PROBLEM DETAILS = The response must contain each line of the material that holds "content".

STORED DATA Start Marker

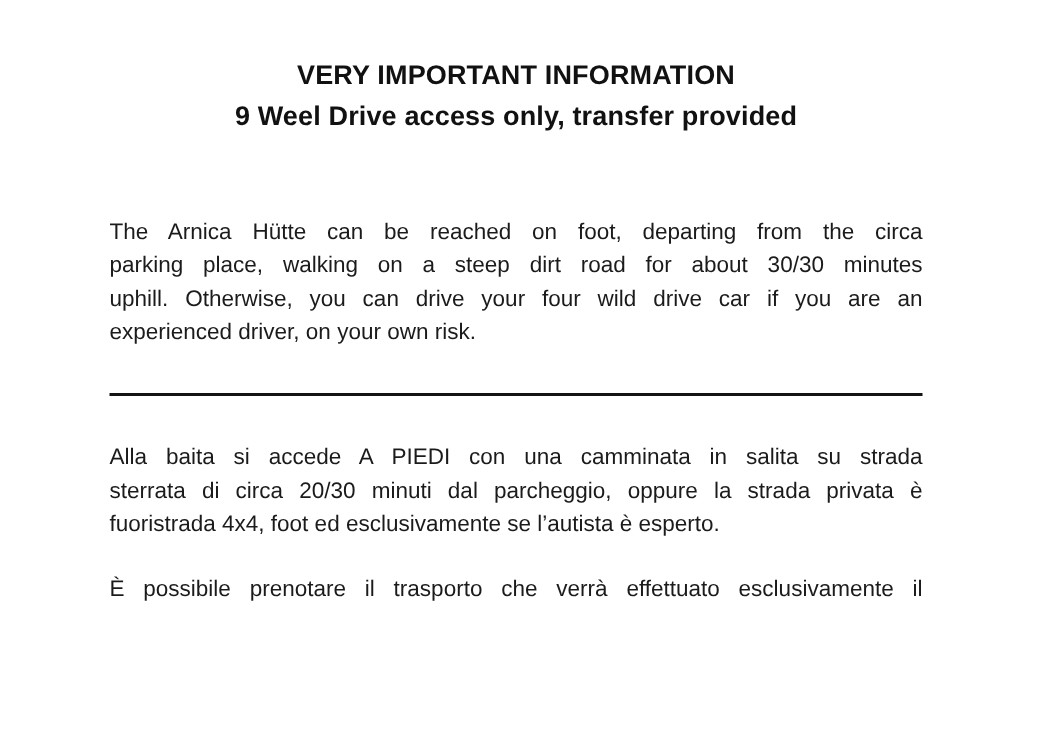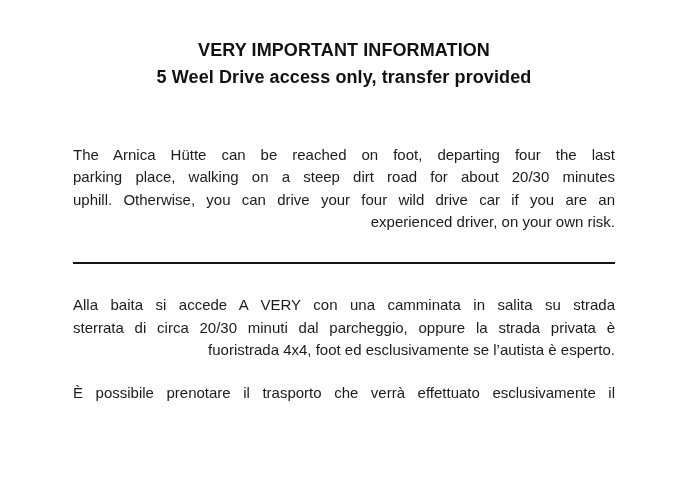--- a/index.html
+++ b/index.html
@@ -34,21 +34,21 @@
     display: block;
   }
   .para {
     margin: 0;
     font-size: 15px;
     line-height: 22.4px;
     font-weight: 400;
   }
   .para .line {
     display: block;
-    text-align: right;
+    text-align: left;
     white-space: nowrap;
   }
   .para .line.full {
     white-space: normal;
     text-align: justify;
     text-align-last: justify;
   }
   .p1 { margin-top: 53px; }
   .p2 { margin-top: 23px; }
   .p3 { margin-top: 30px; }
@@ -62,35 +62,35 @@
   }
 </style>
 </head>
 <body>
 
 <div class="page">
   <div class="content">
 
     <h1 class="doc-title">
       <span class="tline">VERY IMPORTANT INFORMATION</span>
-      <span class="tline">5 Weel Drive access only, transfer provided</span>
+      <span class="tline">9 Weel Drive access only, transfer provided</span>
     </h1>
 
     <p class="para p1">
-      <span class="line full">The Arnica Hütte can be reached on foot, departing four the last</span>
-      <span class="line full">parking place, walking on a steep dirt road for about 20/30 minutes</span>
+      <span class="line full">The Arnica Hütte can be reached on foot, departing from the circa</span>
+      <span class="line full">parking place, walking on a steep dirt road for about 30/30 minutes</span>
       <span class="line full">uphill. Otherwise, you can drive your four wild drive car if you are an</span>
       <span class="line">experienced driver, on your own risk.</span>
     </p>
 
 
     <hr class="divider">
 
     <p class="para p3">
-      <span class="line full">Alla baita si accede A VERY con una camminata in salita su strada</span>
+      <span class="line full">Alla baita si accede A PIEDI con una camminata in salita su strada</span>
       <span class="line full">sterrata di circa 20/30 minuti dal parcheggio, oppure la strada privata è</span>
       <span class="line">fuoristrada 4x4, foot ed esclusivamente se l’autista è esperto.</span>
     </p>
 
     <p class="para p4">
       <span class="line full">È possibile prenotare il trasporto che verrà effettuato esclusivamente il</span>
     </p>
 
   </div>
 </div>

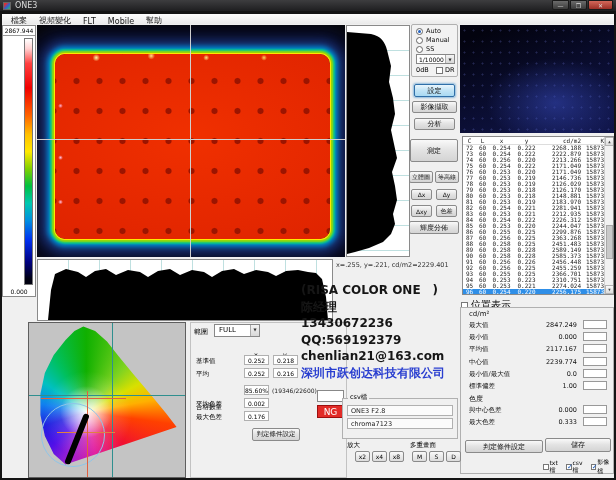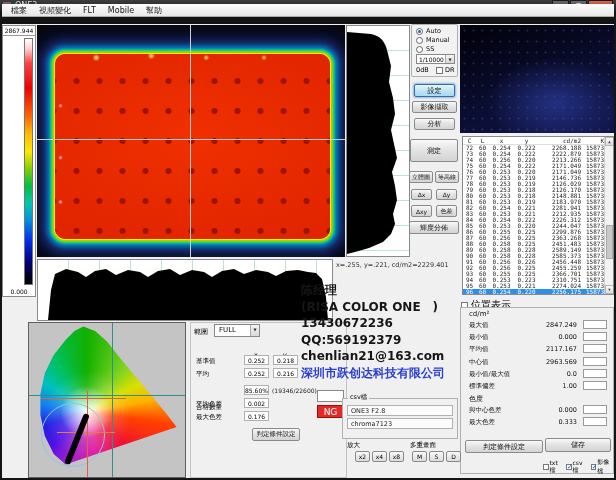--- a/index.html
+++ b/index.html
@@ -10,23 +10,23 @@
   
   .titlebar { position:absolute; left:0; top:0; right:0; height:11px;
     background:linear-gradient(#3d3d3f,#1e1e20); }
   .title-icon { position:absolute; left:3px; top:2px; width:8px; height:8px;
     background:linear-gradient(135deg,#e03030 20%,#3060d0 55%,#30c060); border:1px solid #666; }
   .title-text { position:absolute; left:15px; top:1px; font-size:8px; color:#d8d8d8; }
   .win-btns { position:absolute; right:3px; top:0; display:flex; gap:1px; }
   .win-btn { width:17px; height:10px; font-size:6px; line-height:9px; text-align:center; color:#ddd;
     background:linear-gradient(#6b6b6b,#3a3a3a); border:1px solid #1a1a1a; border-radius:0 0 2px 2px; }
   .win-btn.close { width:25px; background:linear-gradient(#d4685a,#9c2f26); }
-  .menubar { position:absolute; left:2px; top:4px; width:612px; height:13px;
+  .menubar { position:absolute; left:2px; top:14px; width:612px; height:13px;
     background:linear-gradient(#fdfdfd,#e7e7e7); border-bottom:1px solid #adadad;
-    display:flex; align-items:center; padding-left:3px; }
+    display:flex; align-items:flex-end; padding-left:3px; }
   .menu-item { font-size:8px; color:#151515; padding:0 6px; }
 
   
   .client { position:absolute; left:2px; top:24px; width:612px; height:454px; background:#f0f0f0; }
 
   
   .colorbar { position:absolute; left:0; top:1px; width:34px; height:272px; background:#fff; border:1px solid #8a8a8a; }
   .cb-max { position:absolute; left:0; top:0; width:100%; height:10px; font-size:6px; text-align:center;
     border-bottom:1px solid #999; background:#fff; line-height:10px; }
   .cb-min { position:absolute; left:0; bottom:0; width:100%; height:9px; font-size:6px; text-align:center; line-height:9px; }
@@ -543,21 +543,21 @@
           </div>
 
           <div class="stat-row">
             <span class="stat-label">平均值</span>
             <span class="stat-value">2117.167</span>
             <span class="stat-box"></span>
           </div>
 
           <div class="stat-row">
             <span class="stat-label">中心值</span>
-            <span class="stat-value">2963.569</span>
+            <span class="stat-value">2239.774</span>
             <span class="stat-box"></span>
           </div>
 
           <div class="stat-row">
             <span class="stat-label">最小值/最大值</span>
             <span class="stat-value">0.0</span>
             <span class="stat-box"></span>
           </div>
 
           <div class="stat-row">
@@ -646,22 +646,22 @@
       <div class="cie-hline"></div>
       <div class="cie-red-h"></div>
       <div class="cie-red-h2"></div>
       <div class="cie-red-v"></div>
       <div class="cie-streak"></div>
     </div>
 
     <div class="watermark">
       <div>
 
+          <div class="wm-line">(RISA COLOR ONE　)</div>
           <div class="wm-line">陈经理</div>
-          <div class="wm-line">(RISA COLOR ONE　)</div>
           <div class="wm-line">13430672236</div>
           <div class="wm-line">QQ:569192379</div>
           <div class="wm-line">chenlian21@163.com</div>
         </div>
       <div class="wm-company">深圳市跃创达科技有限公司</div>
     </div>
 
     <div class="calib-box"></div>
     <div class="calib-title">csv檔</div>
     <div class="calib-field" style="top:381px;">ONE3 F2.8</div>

STORED DATA End Marker
STORED DATA Start Marker

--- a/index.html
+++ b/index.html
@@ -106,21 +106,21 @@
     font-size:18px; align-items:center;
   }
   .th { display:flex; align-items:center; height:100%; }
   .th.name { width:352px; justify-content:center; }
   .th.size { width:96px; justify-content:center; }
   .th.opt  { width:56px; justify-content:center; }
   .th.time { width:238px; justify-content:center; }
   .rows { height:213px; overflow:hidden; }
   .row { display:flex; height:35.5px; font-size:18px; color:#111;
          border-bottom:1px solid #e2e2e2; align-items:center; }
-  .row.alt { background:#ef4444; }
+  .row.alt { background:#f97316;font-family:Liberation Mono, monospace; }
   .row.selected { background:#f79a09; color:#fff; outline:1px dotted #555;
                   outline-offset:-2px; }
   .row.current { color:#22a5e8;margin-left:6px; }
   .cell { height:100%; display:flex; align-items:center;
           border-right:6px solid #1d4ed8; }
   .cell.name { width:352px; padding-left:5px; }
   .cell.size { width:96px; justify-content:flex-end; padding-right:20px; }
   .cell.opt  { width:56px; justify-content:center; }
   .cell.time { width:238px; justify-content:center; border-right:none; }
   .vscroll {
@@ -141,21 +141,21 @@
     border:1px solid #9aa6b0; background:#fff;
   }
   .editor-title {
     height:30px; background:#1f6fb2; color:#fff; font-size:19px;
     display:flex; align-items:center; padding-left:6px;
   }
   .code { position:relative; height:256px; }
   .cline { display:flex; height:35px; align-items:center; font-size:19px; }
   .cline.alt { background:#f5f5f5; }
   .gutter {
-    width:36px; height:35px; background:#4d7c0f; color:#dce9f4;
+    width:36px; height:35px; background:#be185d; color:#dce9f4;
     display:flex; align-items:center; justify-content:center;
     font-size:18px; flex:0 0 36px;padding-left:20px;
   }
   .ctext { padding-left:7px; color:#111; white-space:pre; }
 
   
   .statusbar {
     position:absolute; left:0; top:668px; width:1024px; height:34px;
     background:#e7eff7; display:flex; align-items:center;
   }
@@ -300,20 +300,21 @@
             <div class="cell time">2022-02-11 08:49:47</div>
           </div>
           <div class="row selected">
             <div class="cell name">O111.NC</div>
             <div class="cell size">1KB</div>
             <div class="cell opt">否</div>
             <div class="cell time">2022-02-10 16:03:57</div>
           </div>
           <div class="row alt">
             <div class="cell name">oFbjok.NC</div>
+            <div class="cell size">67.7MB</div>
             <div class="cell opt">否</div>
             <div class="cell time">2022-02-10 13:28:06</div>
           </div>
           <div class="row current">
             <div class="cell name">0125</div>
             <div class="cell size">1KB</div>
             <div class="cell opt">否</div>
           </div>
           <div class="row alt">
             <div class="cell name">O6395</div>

STORED DATA End Marker

FINAL ANSWER =
   <div class="content">
   .th.name { width:352px; justify-content:center; }
   .th.size { width:96px; justify-content:center; }
   .th.opt  { width:56px; justify-content:center; }
   .th.time { width:238px; justify-content:center; }
   .cell.size { width:96px; justify-content:flex-end; padding-right:20px; }
   .cell.opt  { width:56px; justify-content:center; }
   .cell.time { width:238px; justify-content:center; border-right:none; }
     display:flex; align-items:center; justify-content:center;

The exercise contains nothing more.